Version comparison data
○ ○ ○ ○ ○

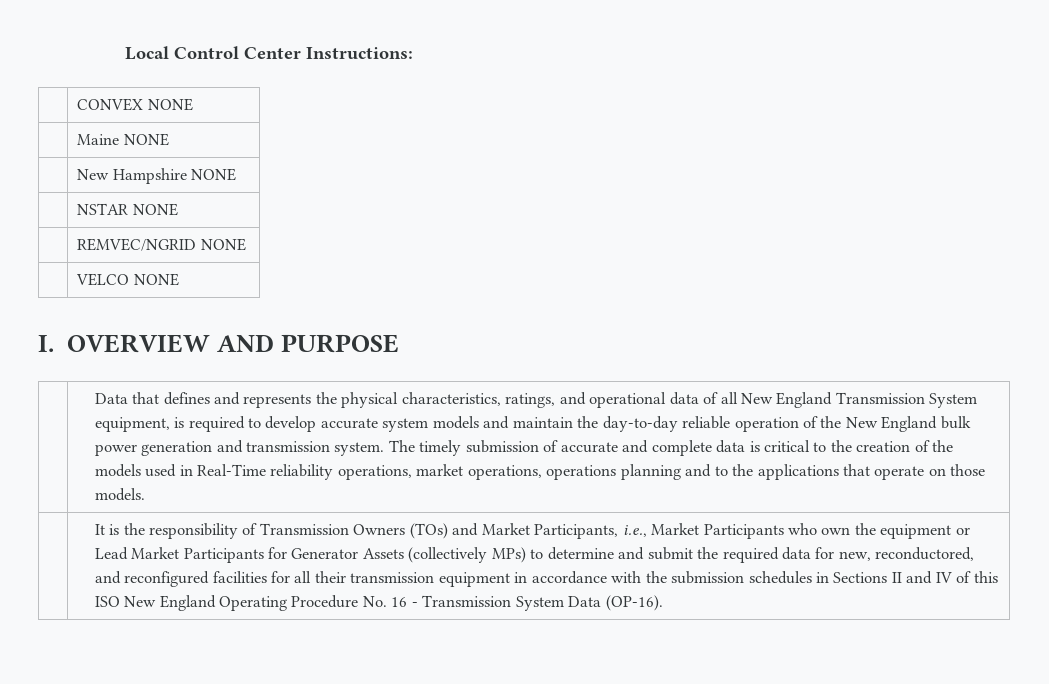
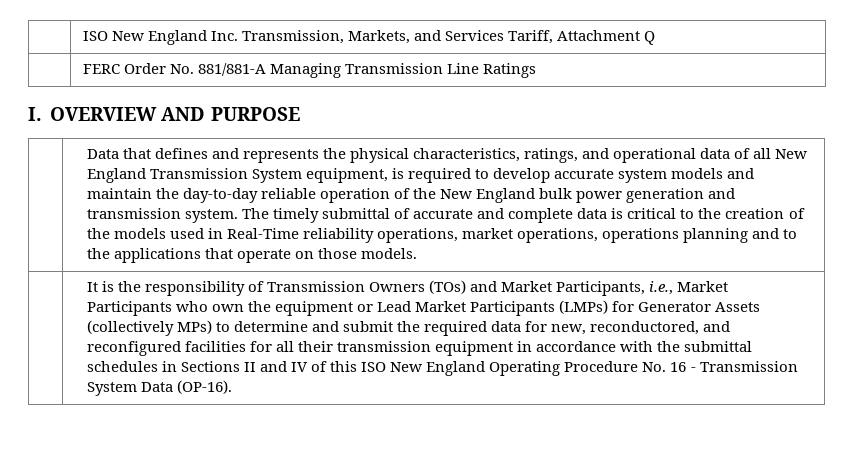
- Local Control Center Instructions:
- | CONVEX NONE
- | Maine NONE
- | New Hampshire NONE
- | NSTAR NONE
- | REMVEC/NGRID NONE
- | VELCO NONE
+ | ISO New England Inc. Transmission, Markets, and Services Tariff, Attachment Q
+ | FERC Order No. 881/881-A Managing Transmission Line Ratings
- The timely submission of accurate and complete data is critical to the creation of the models used in Real-Time reliability operations, market operations, operations planning and to the applications that operate on those models.
+ The timely submittal of accurate and complete data is critical to the creation of the models used in Real-Time reliability operations, market operations, operations planning and to the applications that operate on those models.
- It is the responsibility of Transmission Owners (TOs) and Market Participants, i.e., Market Participants who own the equipment or Lead Market Participants for Generator Assets (collectively MPs) to determine and submit the required data for new, reconductored, and reconfigured facilities for all their transmission equipment in accordance with the submission schedules in Sections II and IV of this ISO New England Operating Procedure No. 16 - Transmission System Data (OP-16).
+ It is the responsibility of Transmission Owners (TOs) and Market Participants, i.e., Market Participants who own the equipment or Lead Market Participants (LMPs) for Generator Assets (collectively MPs) to determine and submit the required data for new, reconductored, and reconfigured facilities for all their transmission equipment in accordance with the submittal schedules in Sections II and IV of this ISO New England Operating Procedure No. 16 - Transmission System Data (OP-16).

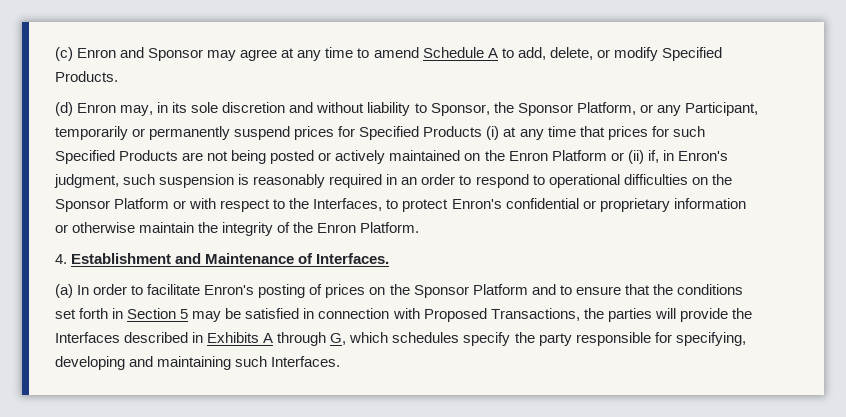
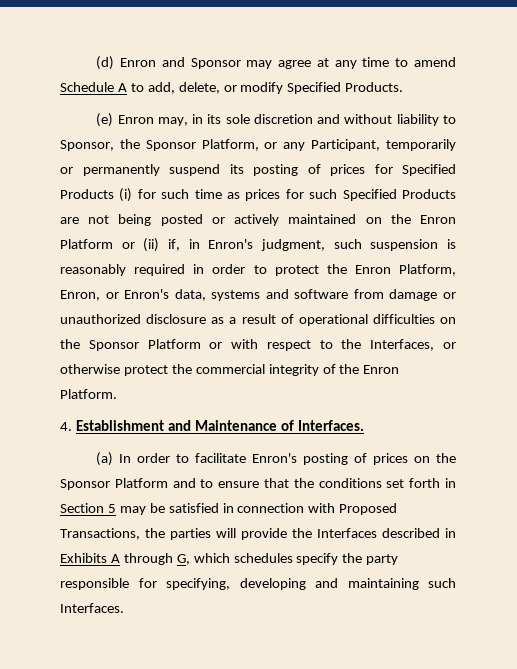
- (c) Enron and Sponsor may agree at any time to amend Schedule A to add, delete, or modify Specified Products.
+ (d) Enron and Sponsor may agree at any time to amend Schedule A to add, delete, or modify Specified Products.
- (d) Enron may, in its sole discretion and without liability to Sponsor, the Sponsor Platform, or any Participant, temporarily or permanently suspend prices for Specified Products (i) at any time that prices for such Specified Products are not being posted or actively maintained on the Enron Platform or (ii) if, in Enron's judgment, such suspension is reasonably required in an order to respond to operational difficulties on the Sponsor Platform or with respect to the Interfaces, to protect Enron's confidential or proprietary information or otherwise maintain the integrity of the Enron Platform.
+ (e) Enron may, in its sole discretion and without liability to Sponsor, the Sponsor Platform, or any Participant, temporarily or permanently suspend its posting of prices for Specified Products (i) for such time as prices for such Specified Products are not being posted or actively maintained on the Enron Platform or (ii) if, in Enron's judgment, such suspension is reasonably required in order to protect the Enron Platform, Enron, or Enron's data, systems and software from damage or unauthorized disclosure as a result of operational difficulties on the Sponsor Platform or with respect to the Interfaces, or otherwise protect the commercial integrity of the Enron Platform.

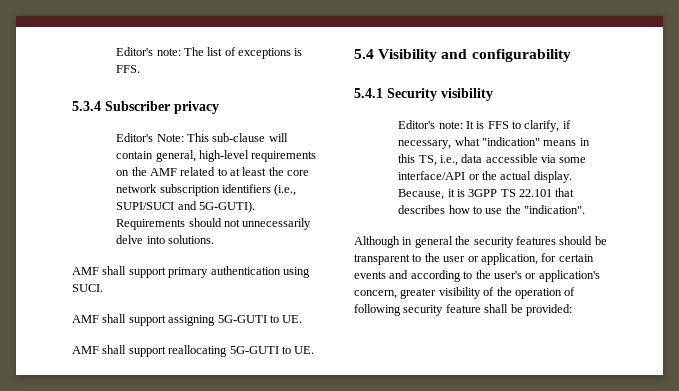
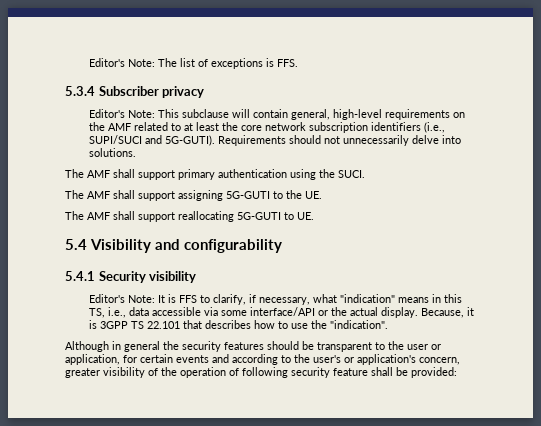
- Editor's note: The list of exceptions is FFS.
+ Editor's Note: The list of exceptions is FFS.
- Editor's Note: This sub-clause will contain general, high-level requirements on the AMF related to at least the core network subscription identifiers (i.e., SUPI/SUCI and 5G-GUTI).
+ Editor's Note: This subclause will contain general, high-level requirements on the AMF related to at least the core network subscription identifiers (i.e., SUPI/SUCI and 5G-GUTI).
- AMF shall support primary authentication using SUCI.
+ The AMF shall support primary authentication using the SUCI.
- AMF shall support assigning 5G-GUTI to UE.
- AMF shall support reallocating 5G-GUTI to UE.
+ The AMF shall support assigning 5G-GUTI to the UE.
+ The AMF shall support reallocating 5G-GUTI to UE.
- Editor's note: It is FFS to clarify, if necessary, what "indication" means in this TS, i.e., data accessible via some interface/API or the actual display.
+ Editor's Note: It is FFS to clarify, if necessary, what "indication" means in this TS, i.e., data accessible via some interface/API or the actual display.

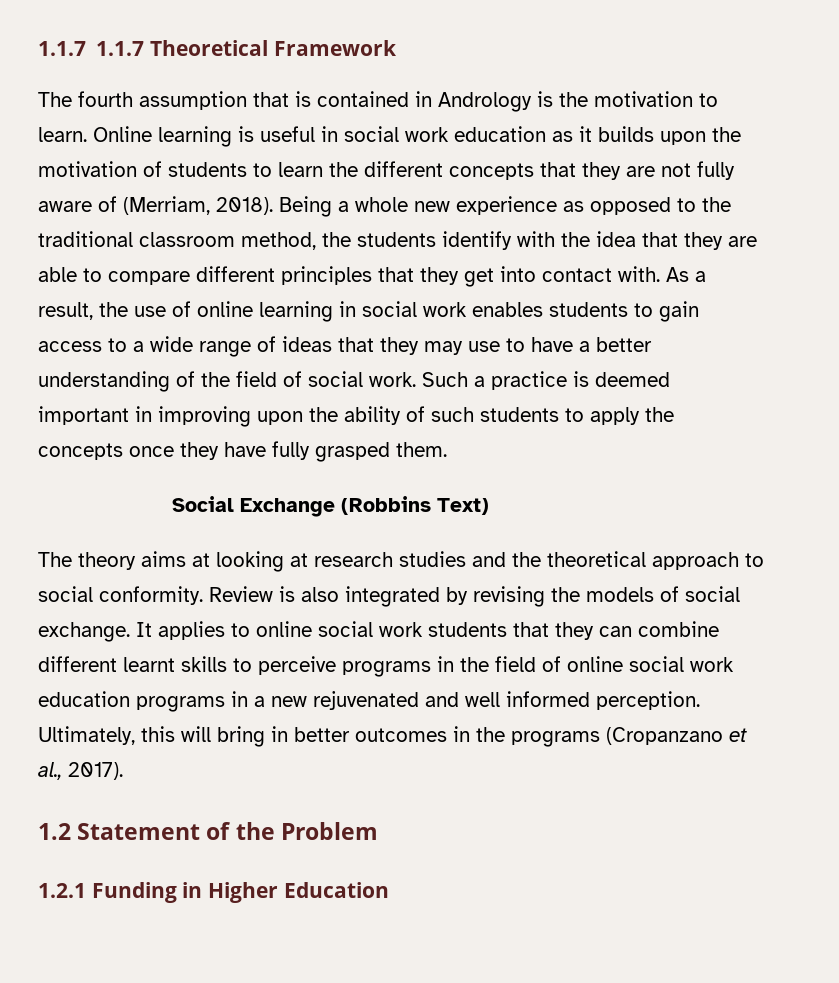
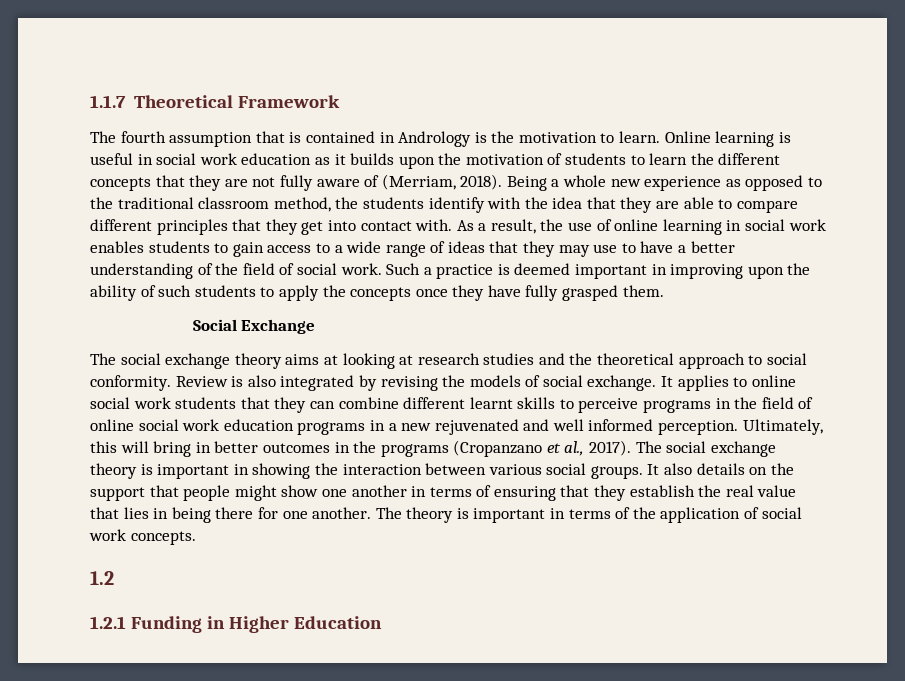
- 1.1.7 1.1.7 Theoretical Framework
+ 1.1.7 Theoretical Framework
- Social Exchange (Robbins Text)
- The theory aims at looking at research studies and the theoretical approach to social conformity.
+ Social Exchange
+ The social exchange theory aims at looking at research studies and the theoretical approach to social conformity.
- Ultimately, this will bring in better outcomes in the programs (Cropanzano et al., 2017).
- 1.2 Statement of the Problem
+ Ultimately, this will bring in better outcomes in the programs (Cropanzano et al., 2017). The social exchange theory is important in showing the interaction between various social groups. It also details on the support that people might show one another in terms of ensuring that they establish the real value that lies in being there for one another. The theory is important in terms of the application of social work concepts.
+ 1.2

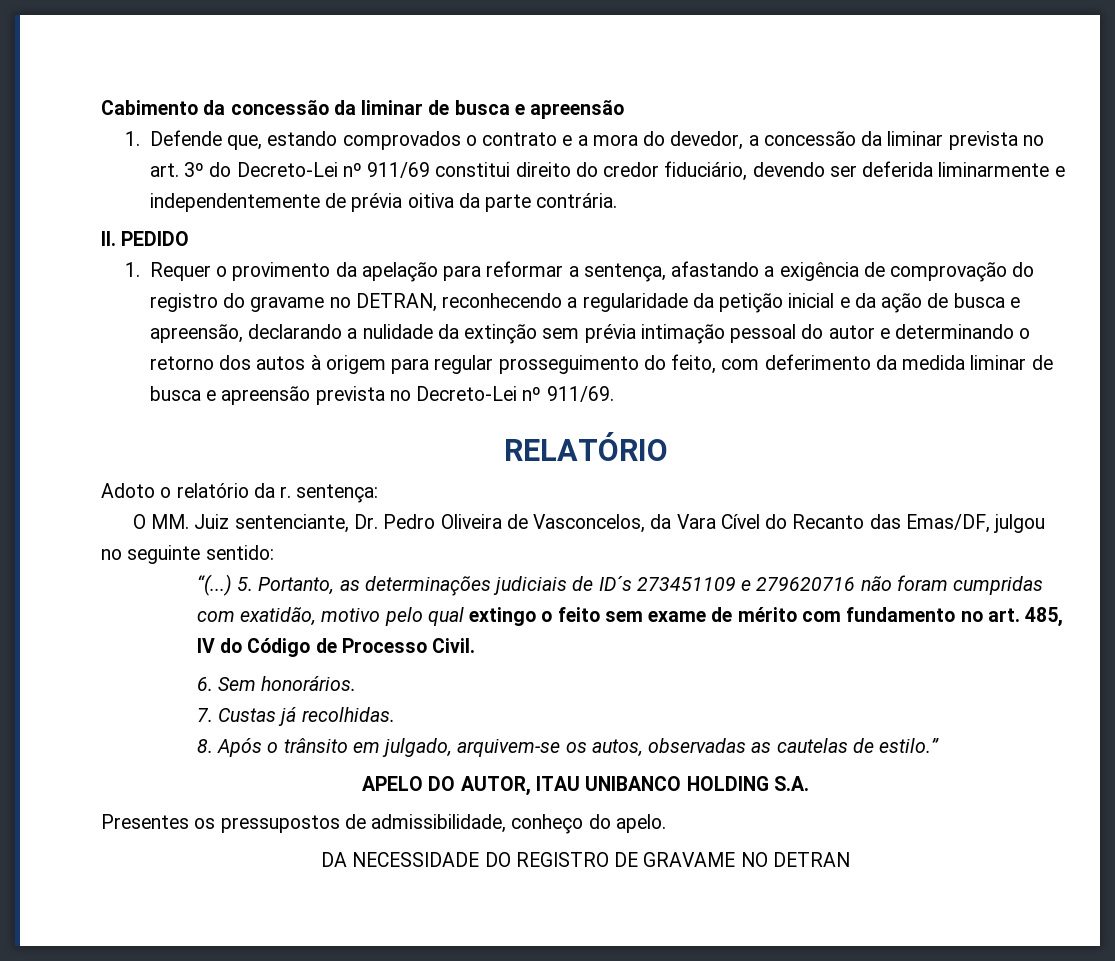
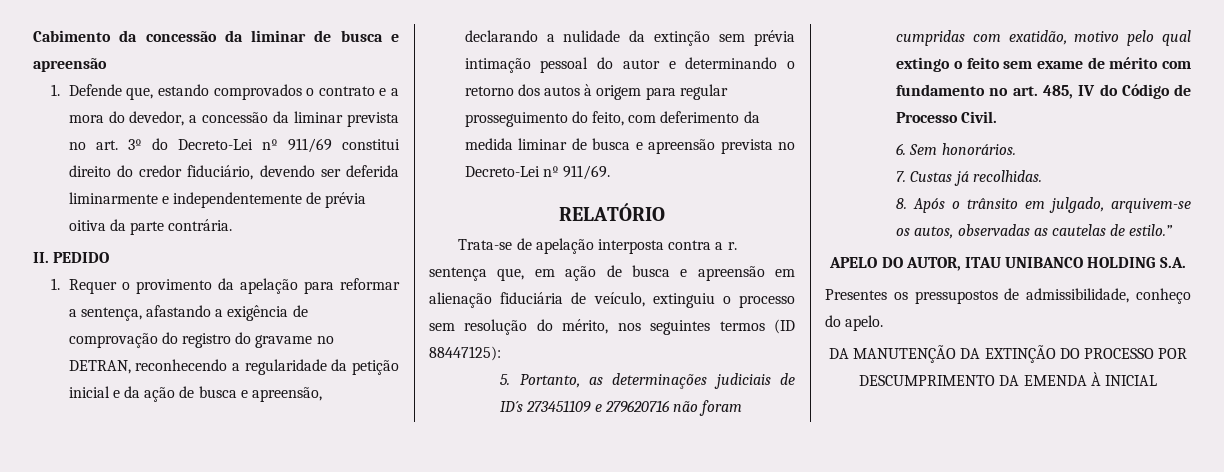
- Adoto o relatório da r. sentença:
- O MM. Juiz sentenciante, Dr. Pedro Oliveira de Vasconcelos, da Vara Cível do Recanto das Emas/DF, julgou no seguinte sentido:
- “(...) 5. Portanto, as determinações judiciais de ID´s 273451109 e 279620716 não foram cumpridas com exatidão, motivo pelo qual extingo o feito sem exame de mérito com fundamento no art. 485, IV do Código de Processo Civil.
+ Trata-se de apelação interposta contra a r. sentença que, em ação de busca e apreensão em alienação fiduciária de veículo, extinguiu o processo sem resolução do mérito, nos seguintes termos (ID 88447125):
+ 5. Portanto, as determinações judiciais de ID´s 273451109 e 279620716 não foram cumpridas com exatidão, motivo pelo qual extingo o feito sem exame de mérito com fundamento no art. 485, IV do Código de Processo Civil.
- DA NECESSIDADE DO REGISTRO DE GRAVAME NO DETRAN
+ DA MANUTENÇÃO DA EXTINÇÃO DO PROCESSO POR DESCUMPRIMENTO DA EMENDA À INICIAL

○ ○ ○ ○ ○

EXERCISE >>
Nothing but the lines from the first line of the data through the line with "The timely submittal" belongs in the answer, copied exactly and without pictures.

TASK RESPONSE >>
- Local Control Center Instructions:
- | CONVEX NONE
- | Maine NONE
- | New Hampshire NONE
- | NSTAR NONE
- | REMVEC/NGRID NONE
- | VELCO NONE
+ | ISO New England Inc. Transmission, Markets, and Services Tariff, Attachment Q
+ | FERC Order No. 881/881-A Managing Transmission Line Ratings
- The timely submission of accurate and complete data is critical to the creation of the models used in Real-Time reliability operations, market operations, operations planning and to the applications that operate on those models.
+ The timely submittal of accurate and complete data is critical to the creation of the models used in Real-Time reliability operations, market operations, operations planning and to the applications that operate on those models.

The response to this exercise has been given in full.